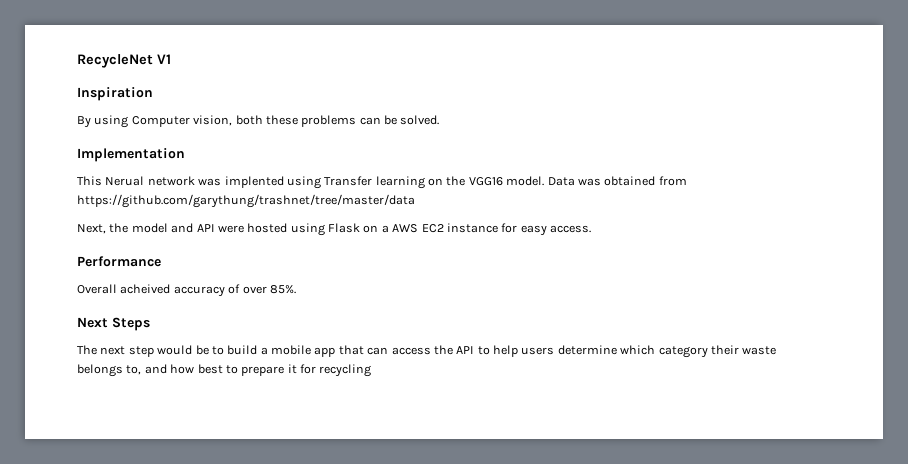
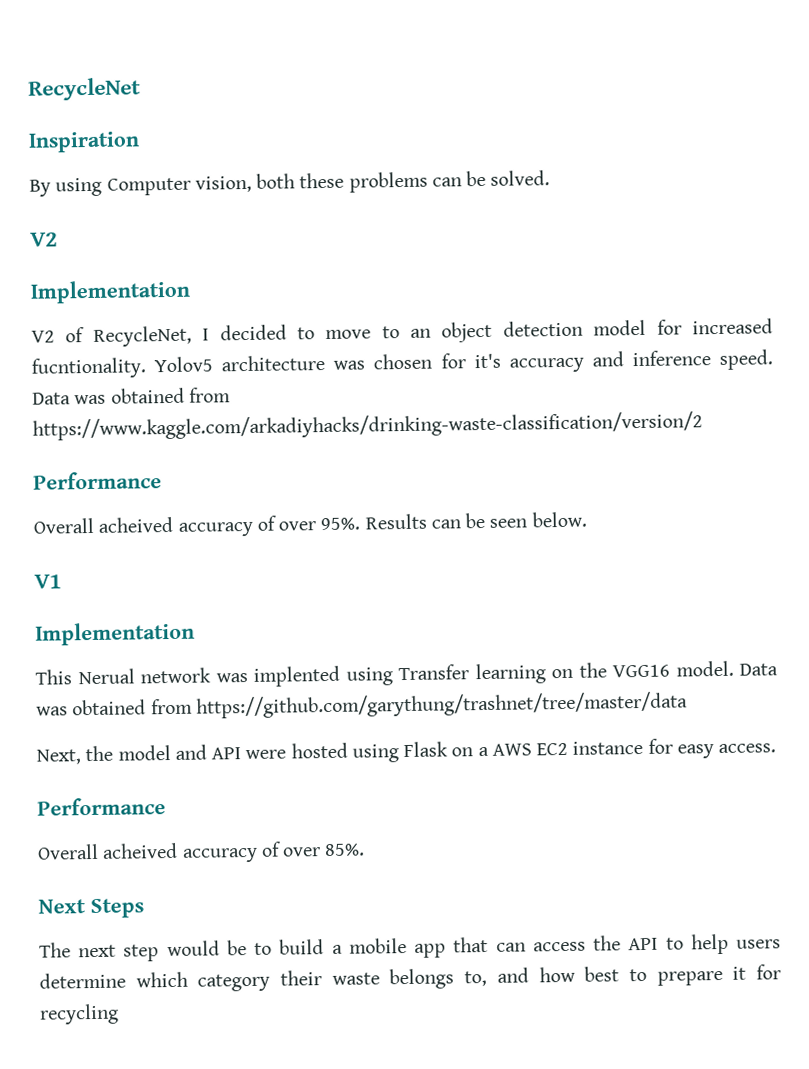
[157,54,171,64] V1 -> (141, 89) none
(440, 120) none -> [30,232,58,247] [30,279,191,304] [31,318,773,347] [31,349,774,379] [32,387,231,405] [32,411,703,441] [33,471,162,490] [33,511,587,537] [34,574,62,589] // V2 // Implementation // V2 of RecycleNet, I decided to move to an object detection model for increased fucntionality. Yolov5 architecture was chosen for it's accuracy and inference speed. Data was obtained from https://www.kaggle.com/arkadiyhacks/drinking-waste-classification/version/2 // Performance // Overall acheived accuracy of over 95%. Results can be seen below. // V1

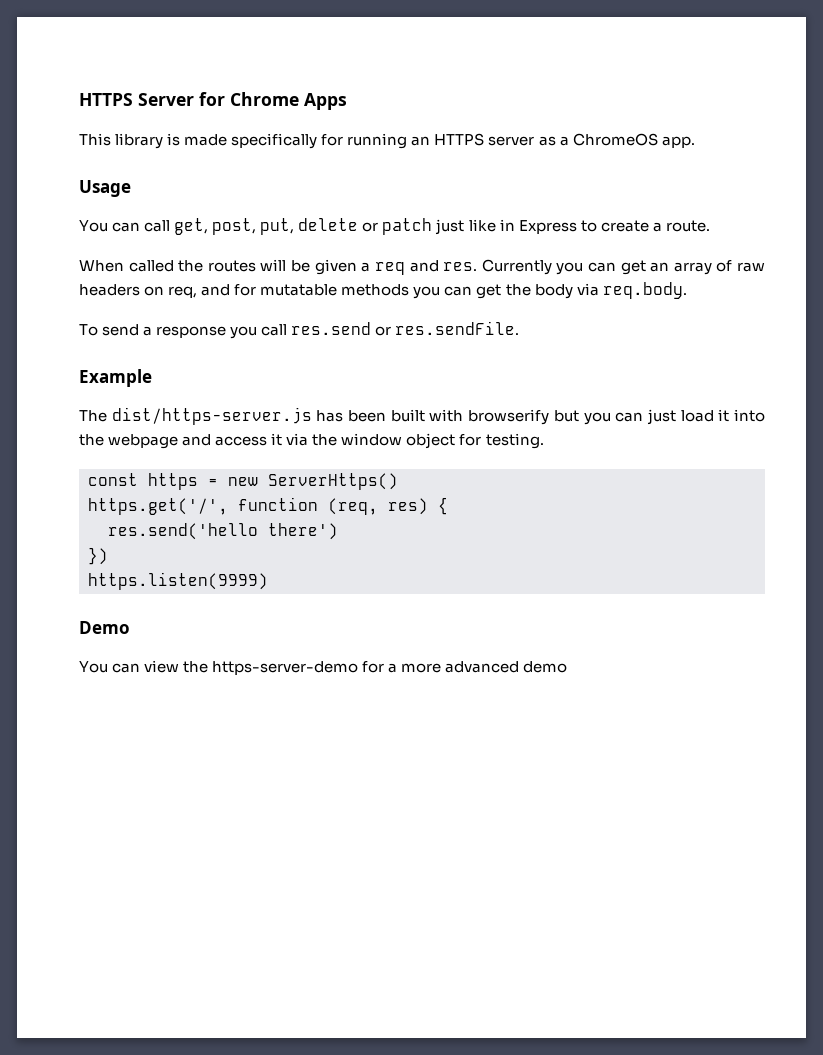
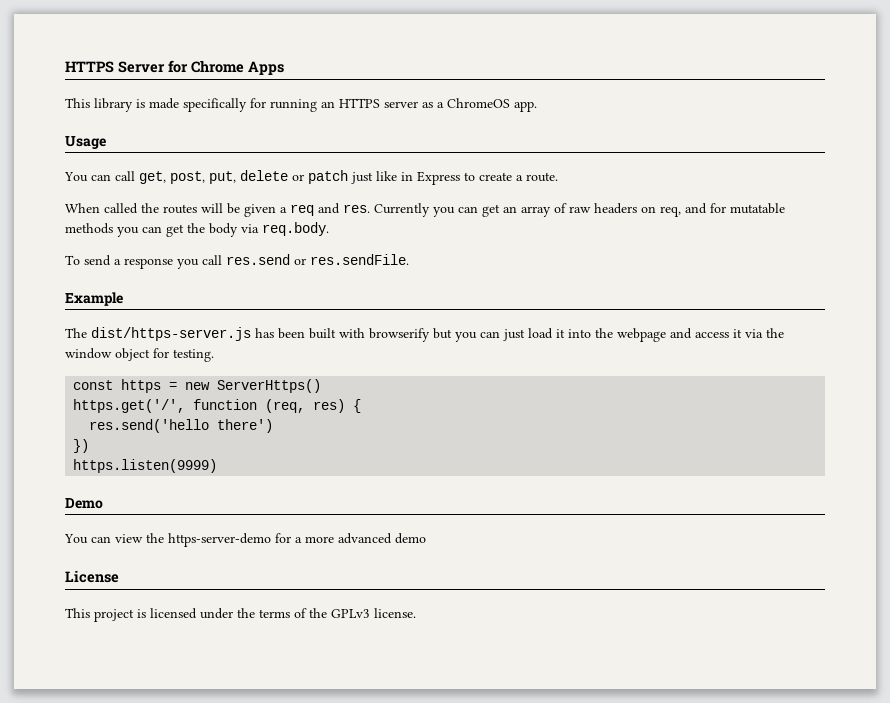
(568, 667) none -> [65,570,119,583] [65,608,416,622] // License // This project is licensed under the terms of the GPLv3 license.

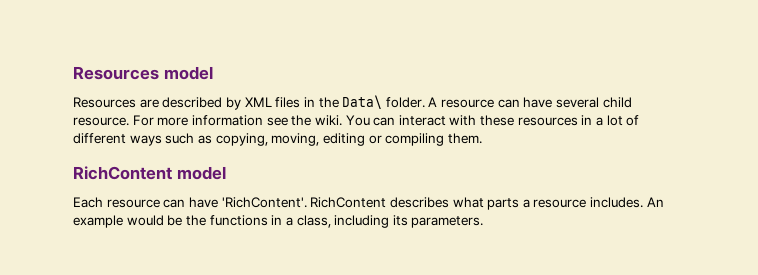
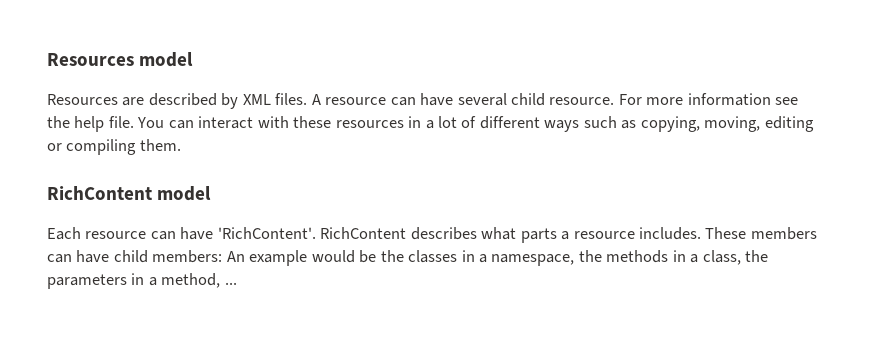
[275,95,425,109] files in the Data\ folder. -> [275,93,308,105] files.
[314,115,342,126] wiki. -> [74,116,134,132] help file.
(644, 202) none -> [705,227,817,240] [47,250,223,263] These members can have child members:
[209,215,484,228] functions in a class, including its parameters. -> [408,250,769,266] [47,273,237,289] classes in a namespace, the methods in a class, the parameters in a method, ...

▬▬▬▬▬▬▬▬▬▬

### Task details
From the records above, extract exactly and only the lines that begin at the line with "[314,115,342,126] wiki. ->" and stop after the line with "(644, 202) none".

### Answer section
[314,115,342,126] wiki. -> [74,116,134,132] help file.
(644, 202) none -> [705,227,817,240] [47,250,223,263] These members can have child members:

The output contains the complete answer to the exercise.